> _Problem to work on_
Leaving the pictures aside, write out the whole listing below exactly.

> _Records supplied_
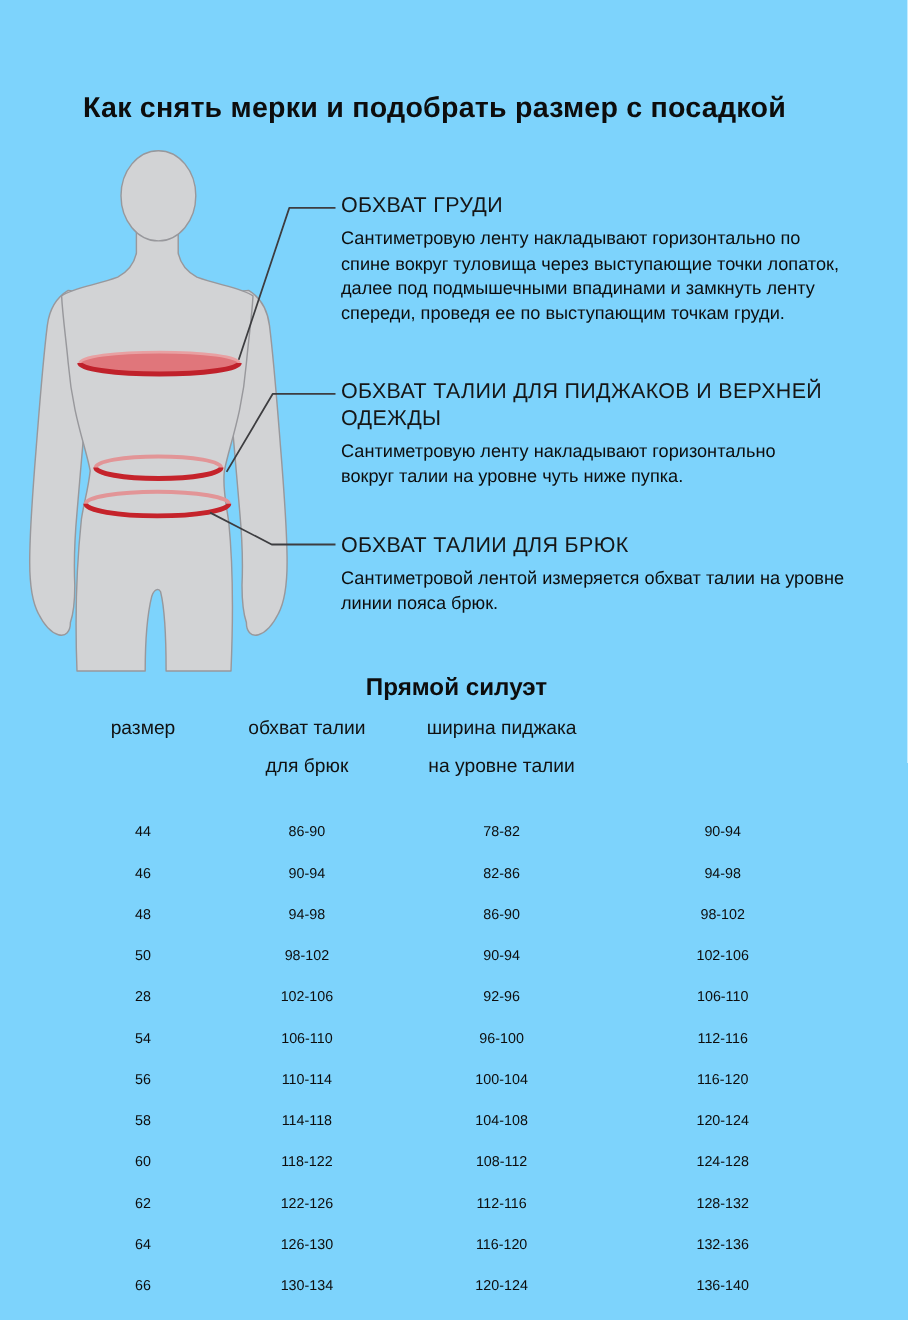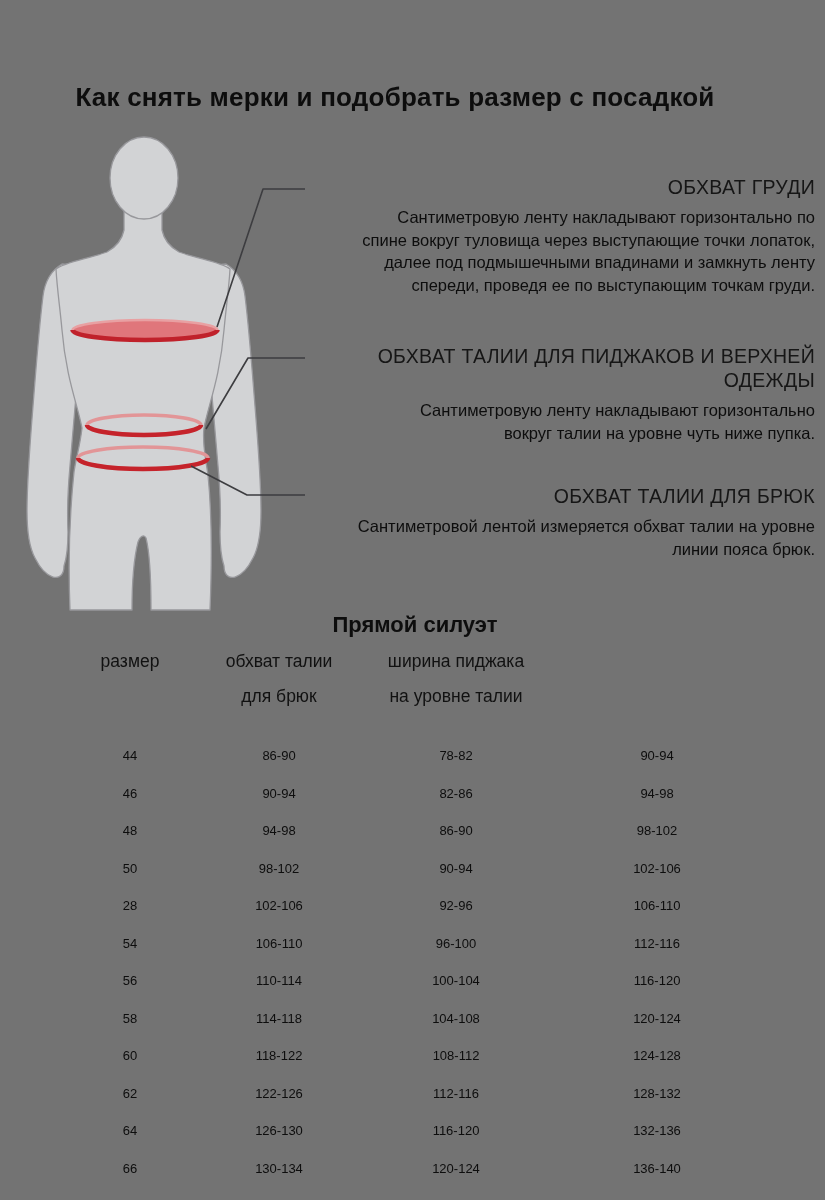"Как снять мерки и подобрать" .page { background: #737373 -> #7dd3fc }
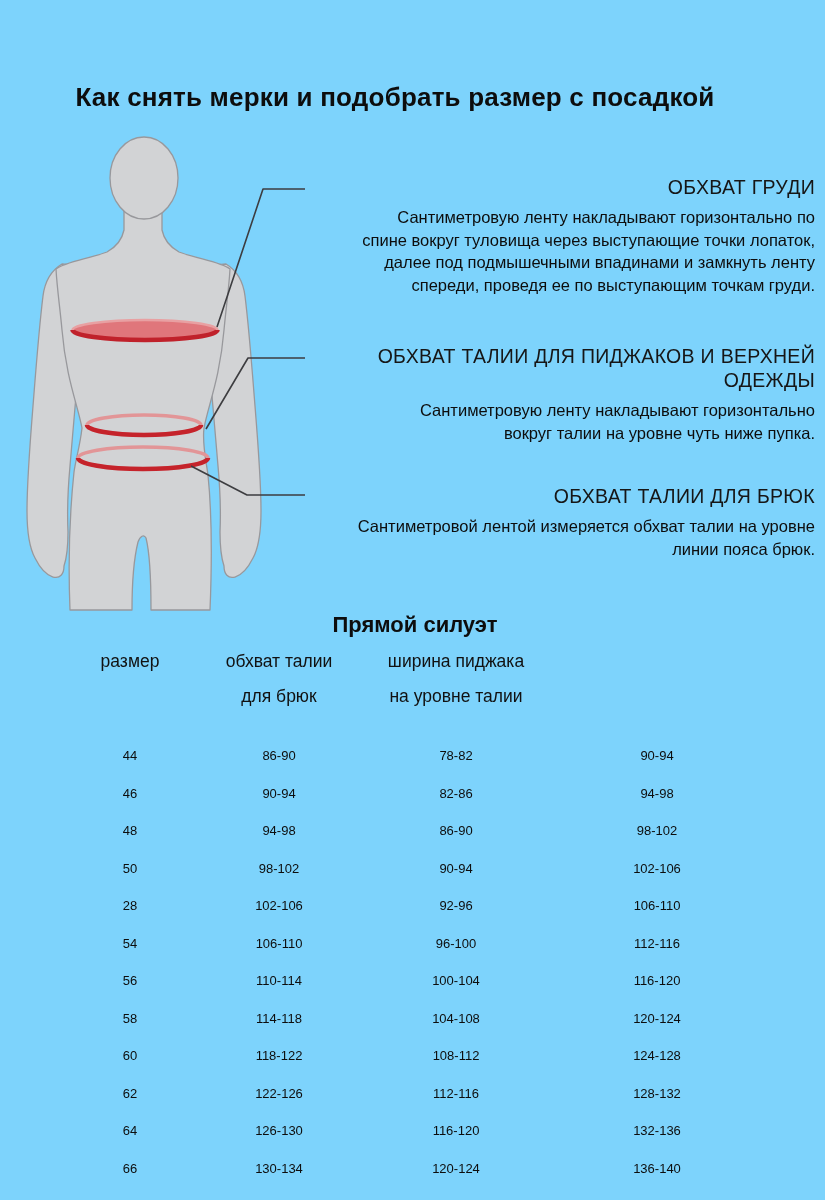"ОБХВАТ ГРУДИ" .callout { left: 300px -> 310px; text-align: right -> none }
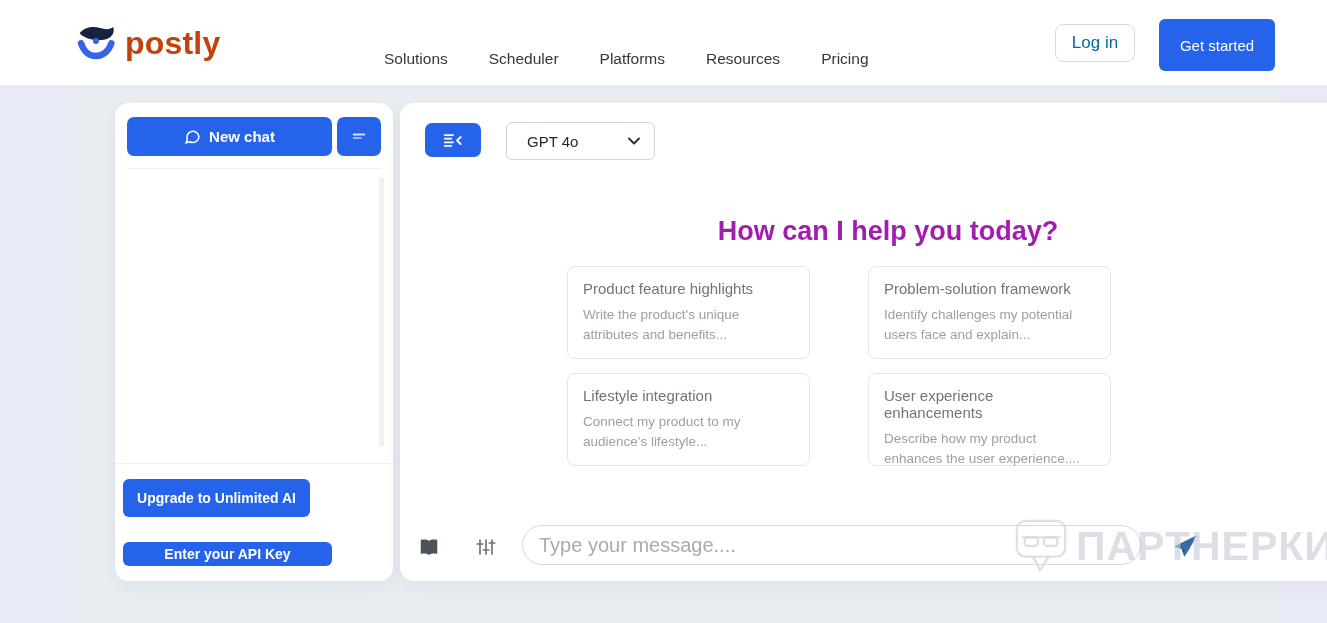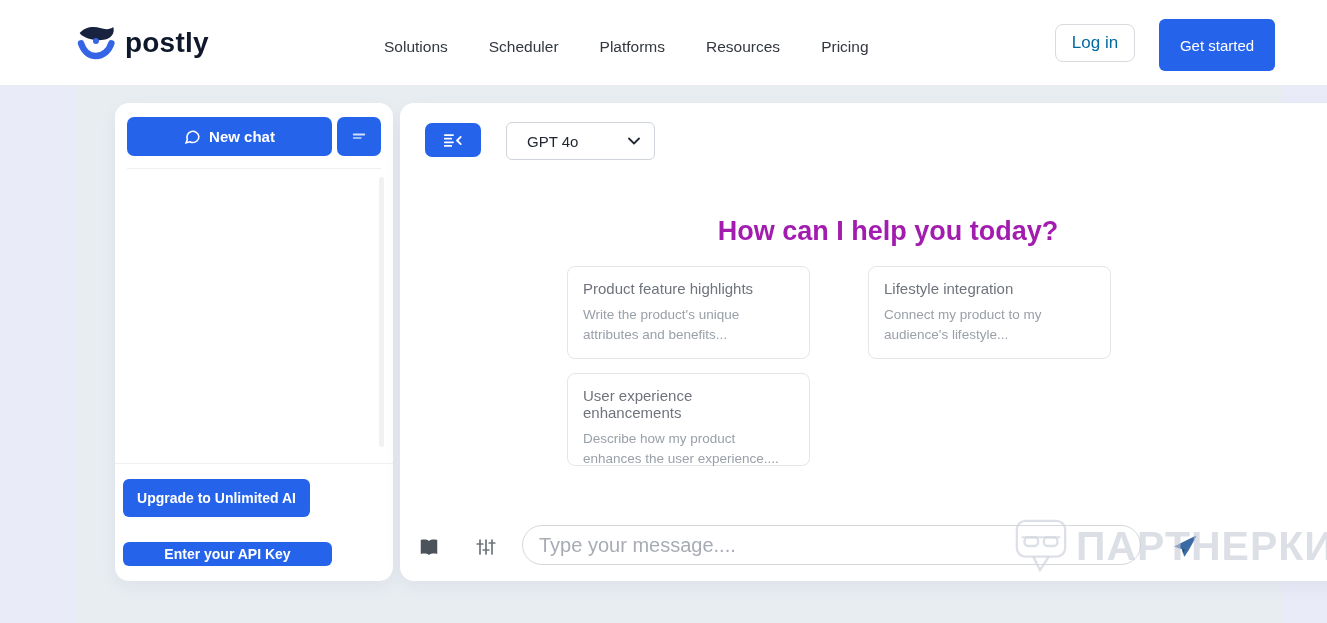"postly" .brand-text { color: #0f172a -> #c2410c; font-size: 28px -> 32px }
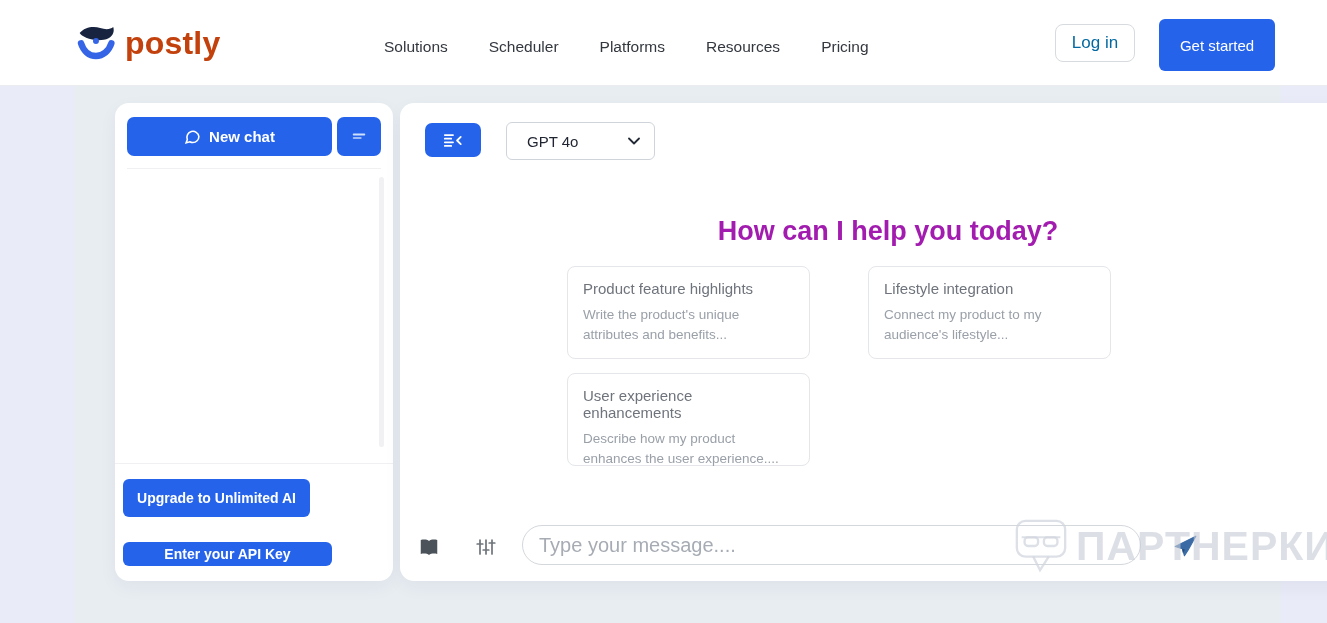"Solutions" .nav { top: 4px -> 16px }
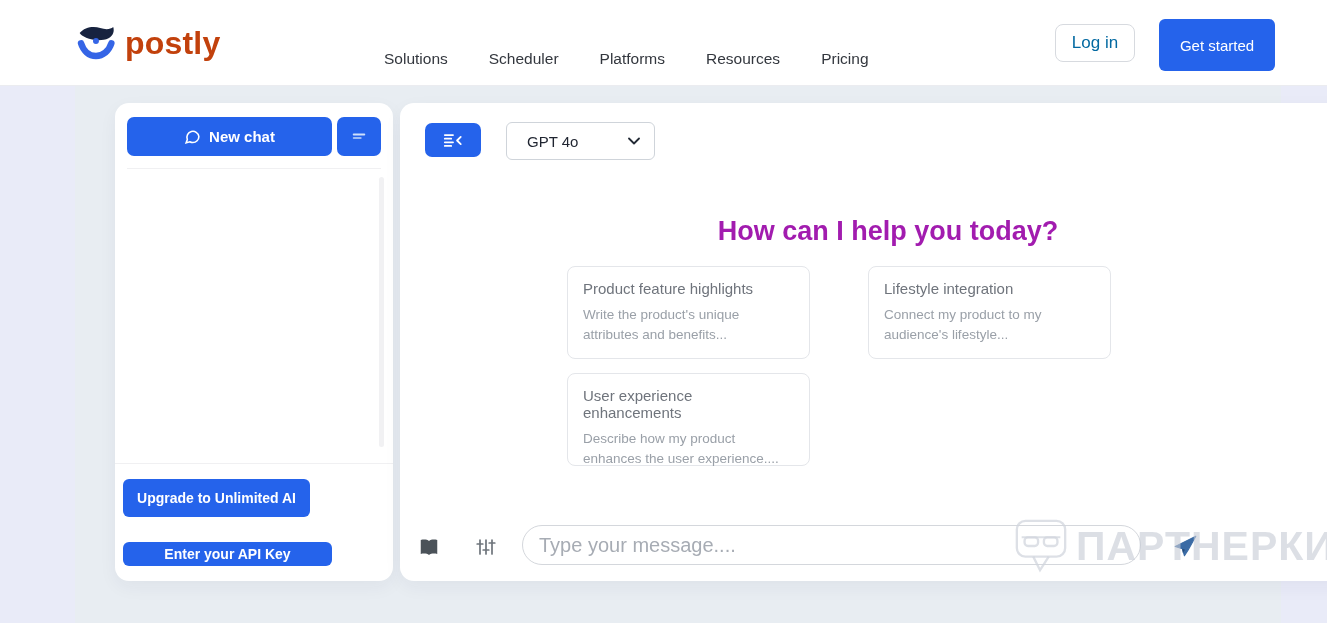"Problem-solution framework" div.card { html: none -> <div> <div>Problem-solution framework</div> <div>Identify challenges my potential users face and explain...</div> </div> }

> _Result for this task_
"Как снять мерки и подобрать" .page { background: #737373 -> #7dd3fc }
"ОБХВАТ ГРУДИ" .callout { left: 300px -> 310px; text-align: right -> none }
"postly" .brand-text { color: #0f172a -> #c2410c; font-size: 28px -> 32px }
"Solutions" .nav { top: 4px -> 16px }
"Problem-solution framework" div.card { html: none -> <div> <div>Problem-solution framework</div> <div>Identify challenges my potential users face and explain...</div> </div> }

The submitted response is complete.